Aspirin Ameliorates Lung Cancer by Targeting the MiR-98/WNT1 Axis

Overview

Journal Thorac Cancer

Specialties Oncology
Pulmonary Medicine

Date 2019 Feb 14

PMID 30756509

Citations 18

Authors

HuiZhu Gan

Lin Lin

Nanjun Hu

Yang Yang

Yu Gao

Yu Pei

Kang Chen

Butong Sun

Affiliations

Soon will be listed here.

Abstract

Background: Aspirin, an anti-inflammatory drug, has been widely investigated in the treatment of many cancer types, including colorectal, ovarian, breast, and prostate cancers. MicroRNAs (miRNAs) are the most well studied noncoding RNAs in cancers. In the current study, we were interested in defining the function of aspirin in lung cancer treatment and the related noncoding RNAs involved in this process.

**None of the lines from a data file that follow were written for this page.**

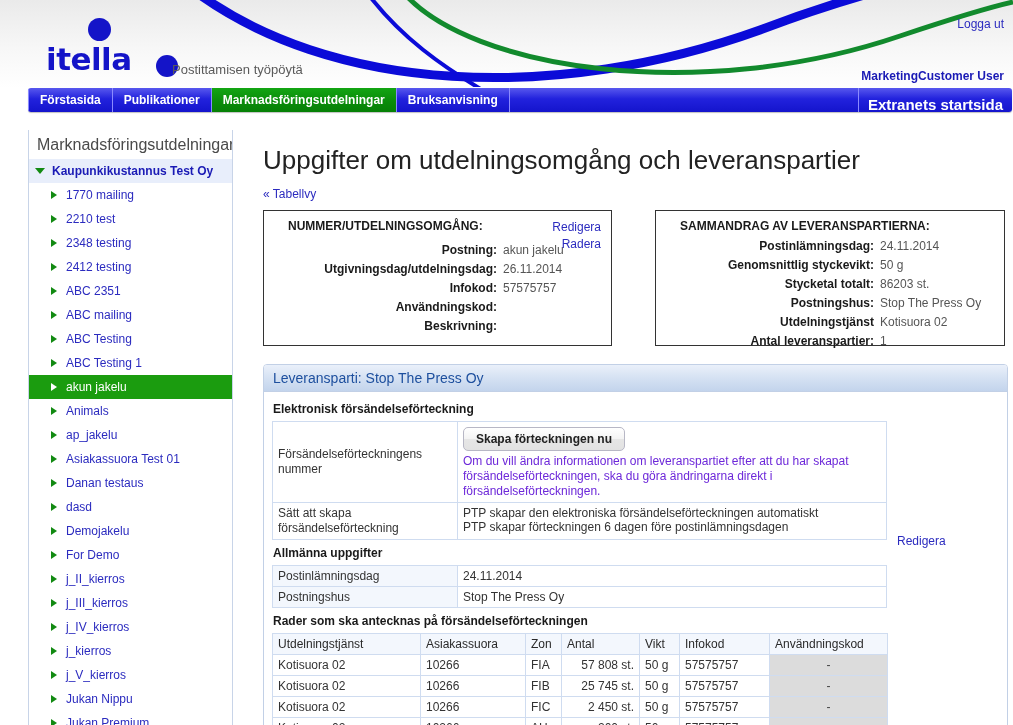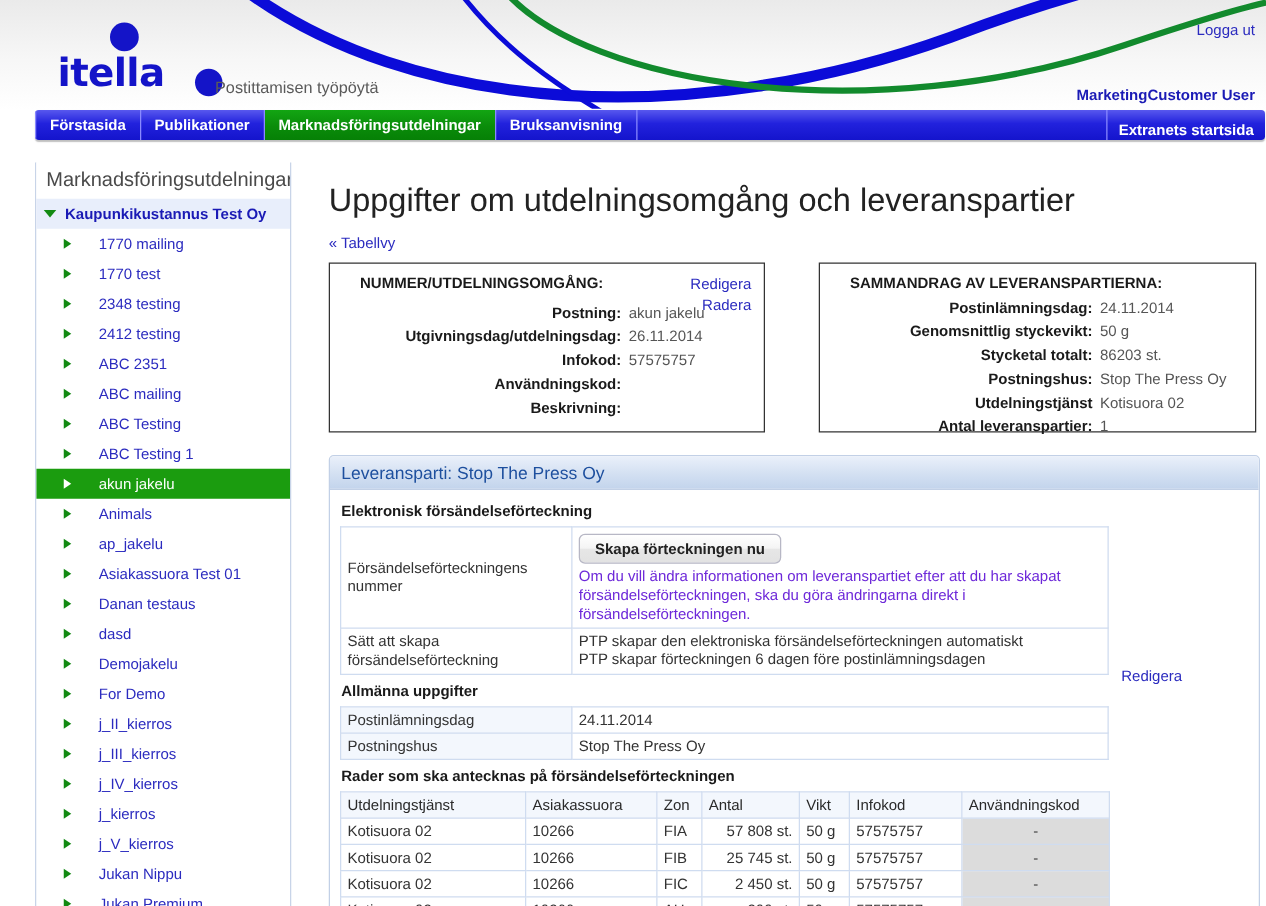--- a/index.html
+++ b/index.html
@@ -128,7 +128,7 @@
     align-items: center;
     justify-content: center;
     padding: 16px 9px;
-    font-size: 12px;
+    font-size: 15px;
     font-weight: bold;
     color: #ffffff;
     cursor: pointer;

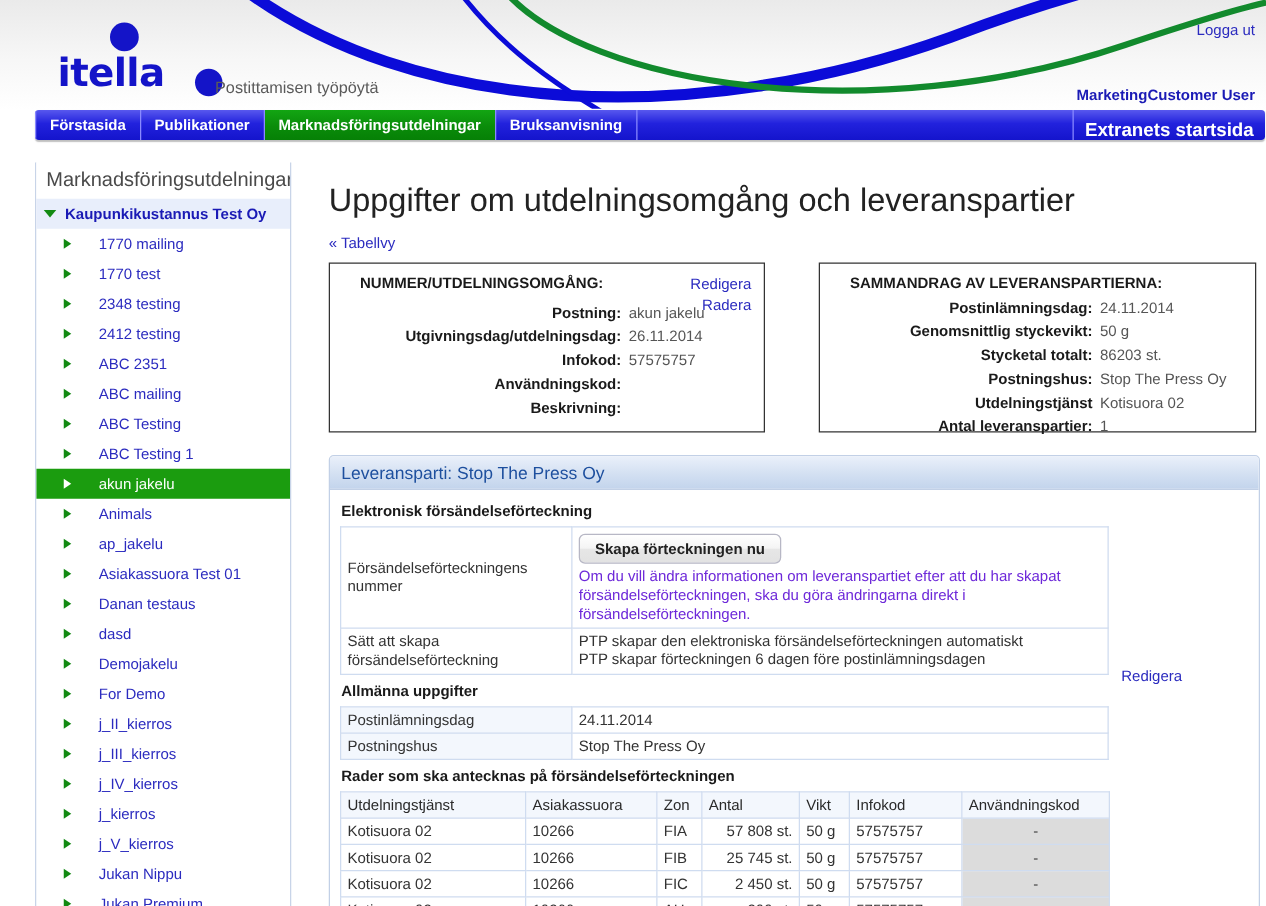--- a/index.html
+++ b/index.html
@@ -198,7 +198,7 @@
   .tree-item .lbl {
     font-size: 12px;
     color: #2b2bbf;
-    margin-left: 22px;
+    margin-left: 9px;
     white-space: nowrap;
   }
   .tree-item.selected {

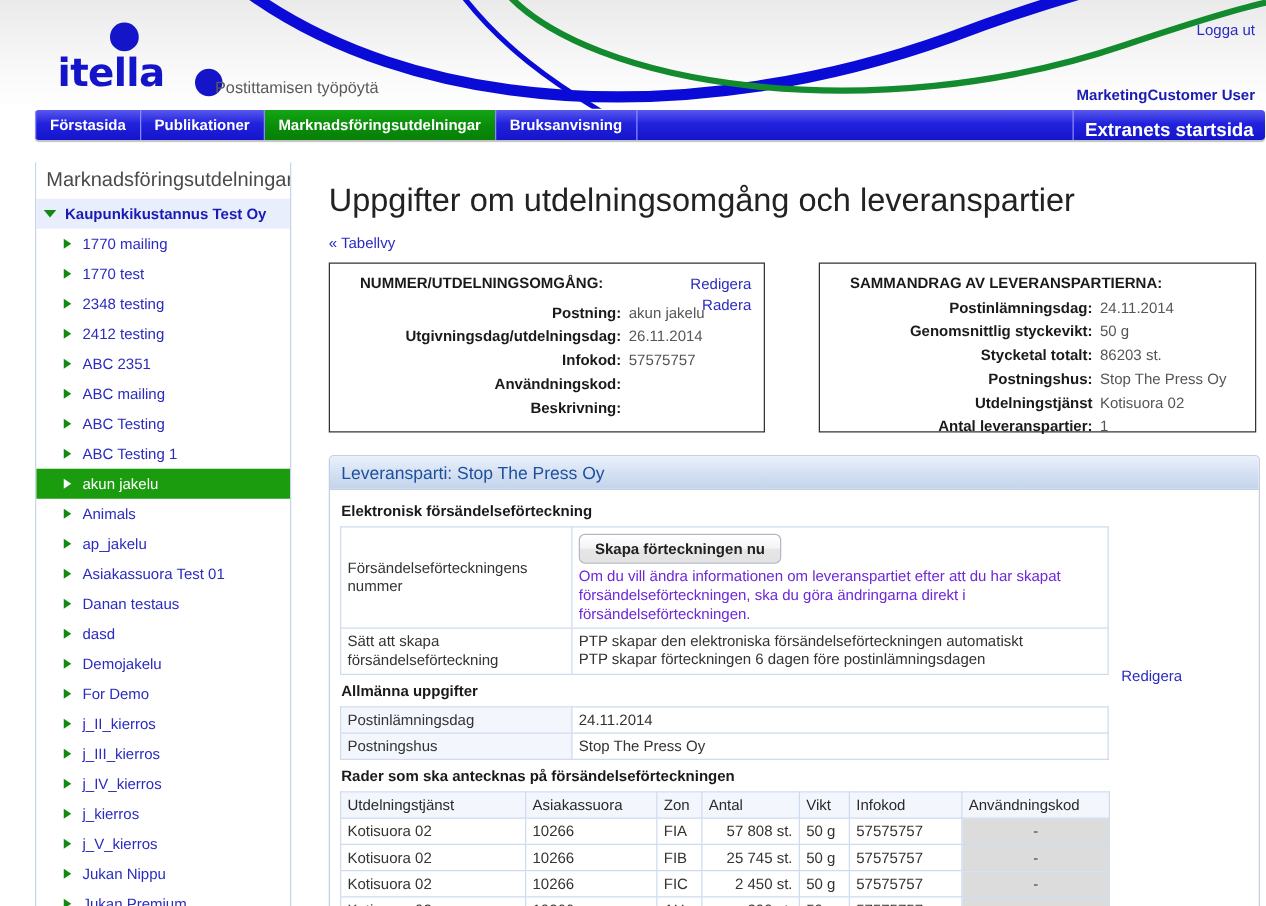--- a/index.html
+++ b/index.html
@@ -483,7 +483,7 @@
       </div>
     <div class="tree-item">
       <span class="caret-right"></span>
-      <span class="lbl">1770 test</span>
+      <span class="lbl">2210 test</span>
       </div>
     <div class="tree-item">
       <span class="caret-right"></span>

Methods: The function of aspirin in lung cancer growth was evaluated by cell viability and colony formation assays. Screening of miRNAs affected by aspirin was performed through quantitative real-time PCR. Prediction of miR-98 targeting WNT1 was performed using online bioinformatics software and was further confirmed by luciferase reporter gene analysis. The levels of miR-98 and WNT1 were tested through immunoblotting and quantitative real-time PCR analysis in lung cancer cells under aspirin treatment.

Results: Cell viability was sharply suppressed in lung cancer cells with an increasing dose of aspirin. Aspirin markedly weakened the malignant colony formation ability of lung cancer cells. One out of six tumor suppressor miRNAs could be obviously regulated by aspirin in lung cancer cells. The inhibition of miR-98 on the luciferase activities of wild-type 3' untranslated region vectors of WNT1 was clearly revealed in lung cancer cells. Meanwhile, the inhibitor of miR-98 increased the luciferase activities of wild-type 3' untranslated region vectors of WNT1. After treatment with aspirin the expression of miR-98 was induced and then its target gene, WNT1, was depressed in the cells.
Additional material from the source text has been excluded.